- _Task to complete_: Take the listing from its first line through the line that contains "top: 990px;" and please retype those lines exactly, leaving out the pictures.

- _The data_:

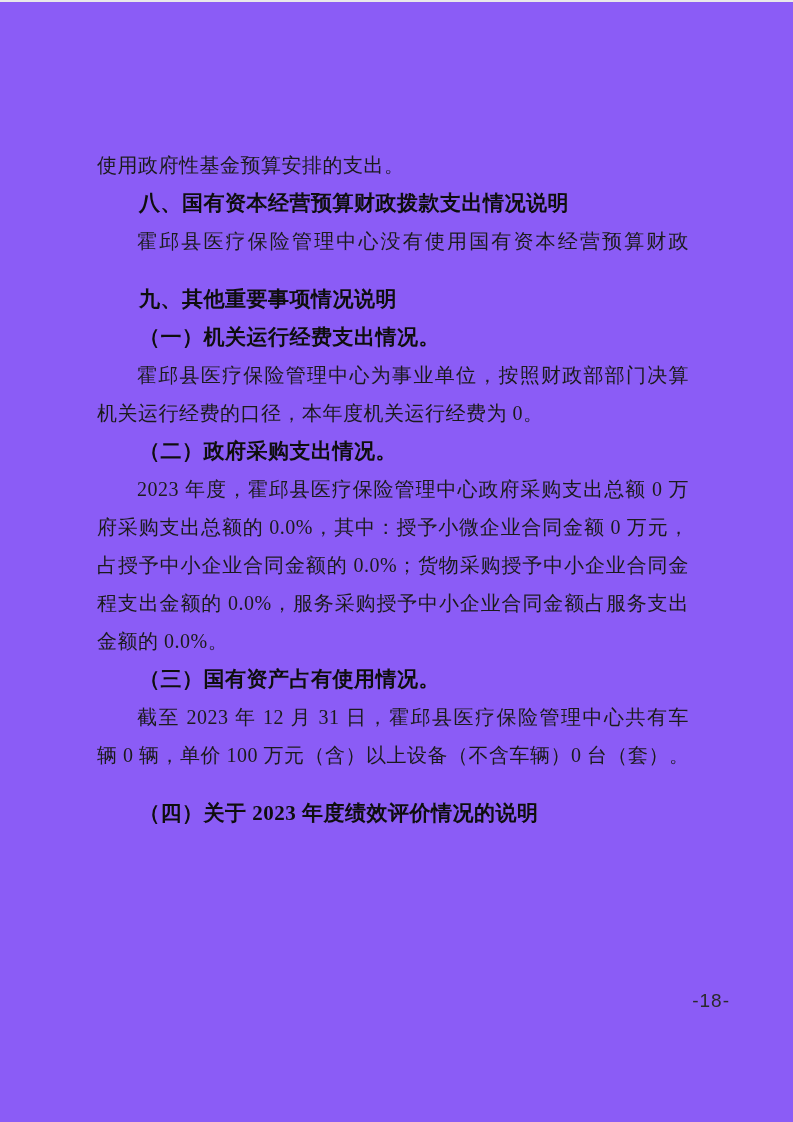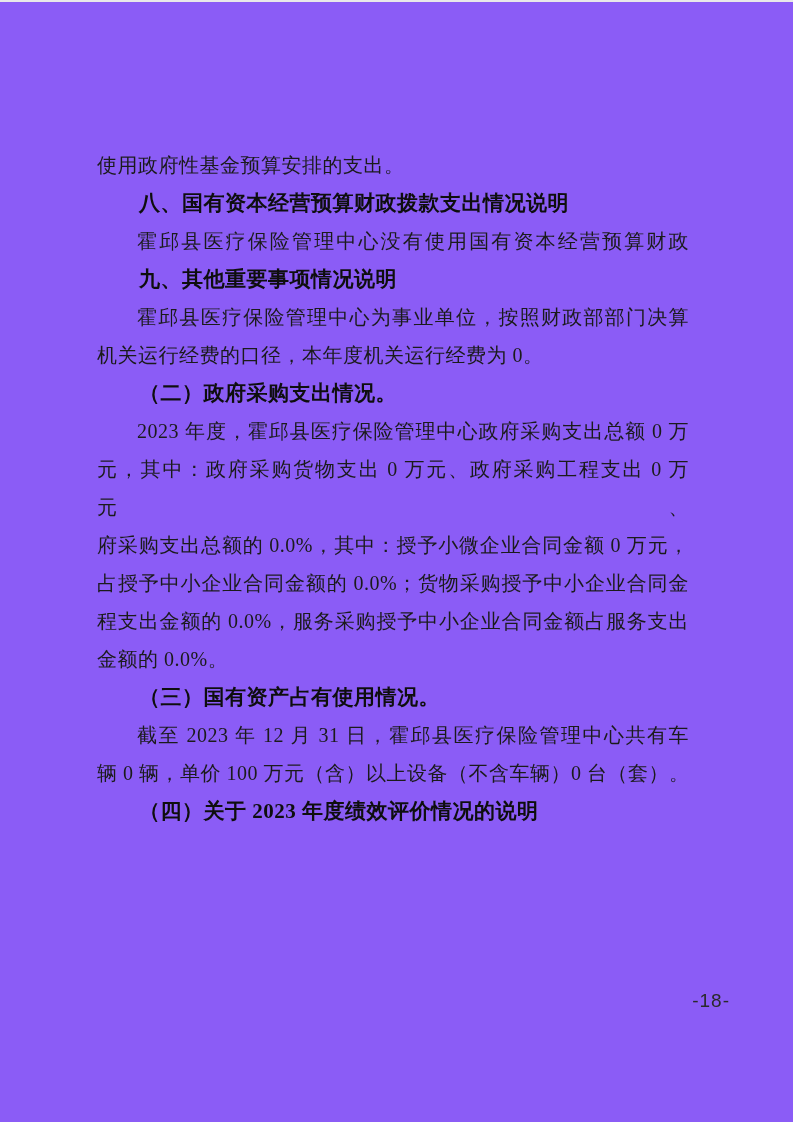--- a/index.html
+++ b/index.html
@@ -67,21 +67,21 @@
     font-weight: bold;
     color: #0e0e0e;
     font-size: 21px;
     text-indent: 2em;
     text-align: left;
     text-align-last: left;
     letter-spacing: 0.5px;
     white-space: nowrap;
   }
   .mt {
-    margin-top: 0;
+    margin-top: 20px;
   }
   .page-number {
     position: absolute;
     top: 990px;
     right: 99px;
     font-size: 19px;
     color: #2a2a2a;
     letter-spacing: 1px;
     font-family: Liberation Sans, sans-serif;
   }
@@ -91,25 +91,25 @@
 
 <div class="page">
 
   <div class="page-top-edge"></div>
 
   <div class="content">
     <div class="line end">使用政府性基金预算安排的支出。</div>
     <div class="line h1">八、国有资本经营预算财政拨款支出情况说明</div>
     <div class="line start">霍邱县医疗保险管理中心没有使用国有资本经营预算财政</div>
     <div class="line h1 mt">九、其他重要事项情况说明</div>
+    <div class="line h2">（一）机关运行经费支出情况。</div>
     <div class="line start">霍邱县医疗保险管理中心为事业单位，按照财政部部门决算</div>
     <div class="line end">机关运行经费的口径，本年度机关运行经费为 0。</div>
     <div class="line h2">（二）政府采购支出情况。</div>
     <div class="line start">2023 年度，霍邱县医疗保险管理中心政府采购支出总额 0 万</div>
-    <div class="line">元，其中：政府采购货物支出 0 万元、政府采购工程支出 0 万元、</div>
     <div class="line">府采购支出总额的 0.0%，其中：授予小微企业合同金额 0 万元，</div>
     <div class="line">占授予中小企业合同金额的 0.0%；货物采购授予中小企业合同金</div>
     <div class="line">程支出金额的 0.0%，服务采购授予中小企业合同金额占服务支出</div>
     <div class="line end">金额的 0.0%。</div>
     <div class="line h2">（三）国有资产占有使用情况。</div>
     <div class="line start">截至 2023 年 12 月 31 日，霍邱县医疗保险管理中心共有车</div>
     <div class="line end">辆 0 辆，单价 100 万元（含）以上设备（不含车辆）0 台（套）。</div>
     <div class="line h2 mt">（四）关于 2023 年度绩效评价情况的说明</div>
   </div>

- _Task output_:
--- a/index.html
+++ b/index.html
@@ -67,21 +67,21 @@
     font-weight: bold;
     color: #0e0e0e;
     font-size: 21px;
     text-indent: 2em;
     text-align: left;
     text-align-last: left;
     letter-spacing: 0.5px;
     white-space: nowrap;
   }
   .mt {
-    margin-top: 0;
+    margin-top: 20px;
   }
   .page-number {
     position: absolute;
     top: 990px;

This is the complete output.